Breaking news: Scaling will never get us to AGI
๐ Abstract
The article discusses the limitations of current neural network models in achieving general artificial intelligence (AGI), arguing that scaling up these models will not be sufficient to reach AGI. It highlights the inability of neural networks to generalize beyond their training data, which restricts their reasoning and planning capabilities.
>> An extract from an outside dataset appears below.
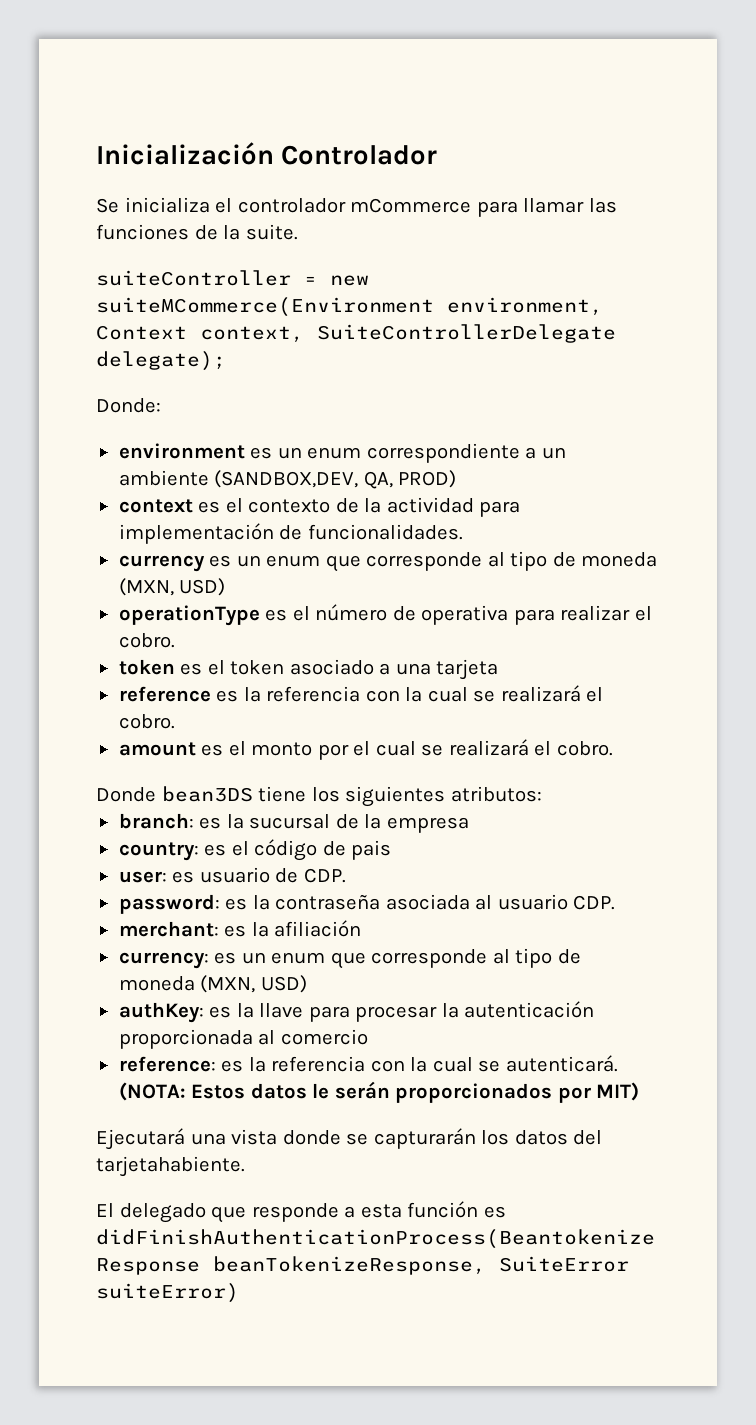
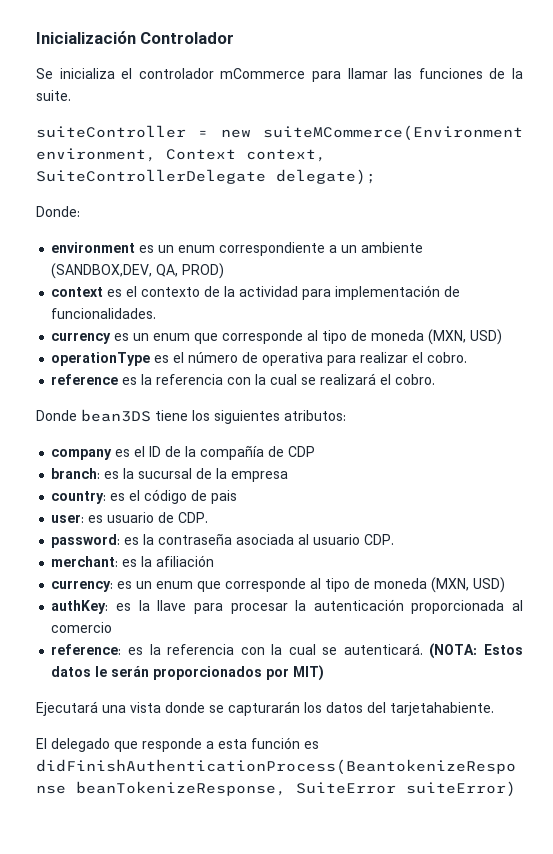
[118,659,499,680] // token es el token asociado a una tarjeta -> (468, 357) none
[118,739,613,760] // amount es el monto por el cual se realizará el cobro. -> (436, 379) none
(542, 794) none -> [51,445,316,460] // company es el ID de la compañía de CDP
The article suggests that alternative approaches are needed to achieve AGI, as the exponential demand for data will eventually exceed what is available.
๐ Q&A
[01] Breaking news: Scaling will never get us to AGI
1. What are the key limitations of current neural network models in achieving AGI?
- Neural networks (at least in the configurations that have been dominant over the last three decades) have trouble generalizing beyond the multidimensional space that surrounds their training examples
- This limits their ability to reason and plan reliably
- It also drives their greediness with data and the ethical choices their developers have been making
- There will never be enough data, and there will always be outliers
2. Why are driverless cars still just demos, and why will LLMs never be reliable?
- The inability of neural networks to generalize beyond their training data is the reason why driverless cars are still just demos and why LLMs will never be reliable
3. What is the author's proposed solution to achieve AGI?
- To get to AGI, we need alternative approaches that can generalize better beyond the data on which they have been trained
[02] An important new preprint that just came out on data and scaling
1. What does Chomba Bupe, the tech entrepreneur and computer vision researcher, explain about the new preprint?
- In short, diminishing returns are what we can expect as we scale up neural network models
- Current models aren't literally look-up tables, they can generalize to some degree, but not enough
- They can generalize within a space of training examples but face considerable trouble beyond that space
2. What is the author's view on the implications of this new preprint?
- Sooner or later, the exponential greed for data will exceed what is available
- To get to AGI, we need alternative approaches that can generalize better beyond the data on which they have been trained
[03] Response to the author's argument
1. What is the commenter's view on the author's argument about the reliability of LLMs?
- The commenter agrees with the technical sentiment that LLMs, when overfitted, untuned, and unaugmented with other vectors, are not reliable to use in general and not intelligent
- The commenter suggests that using a bell curve when a flow chart would make more sense logically for some of these LLM wrapper type apps
2. What is the commenter's view on the author's argument about the need for alternative approaches to achieve AGI?
- The commenter agrees that we need more than just LLMs to achieve AGI
- The commenter argues that AI has been a bunch of non-LLM, non-transformer type AI technology that doesn't rely on pretrained models, and that we already have AGI, even if it's not superintelligent
- The commenter summarizes the author's argument as "I wish AGI wasn't so general that it's unreliable. Now let's do some real AI stuff besides just pretrained transformers ad nauseum."
3. What evidence does the commenter provide to support the reliability of driverless cars?
- The commenter provides a link to YouTube videos showing practically flawless driving by FSD 12.3, suggesting that driverless cars are already reliable.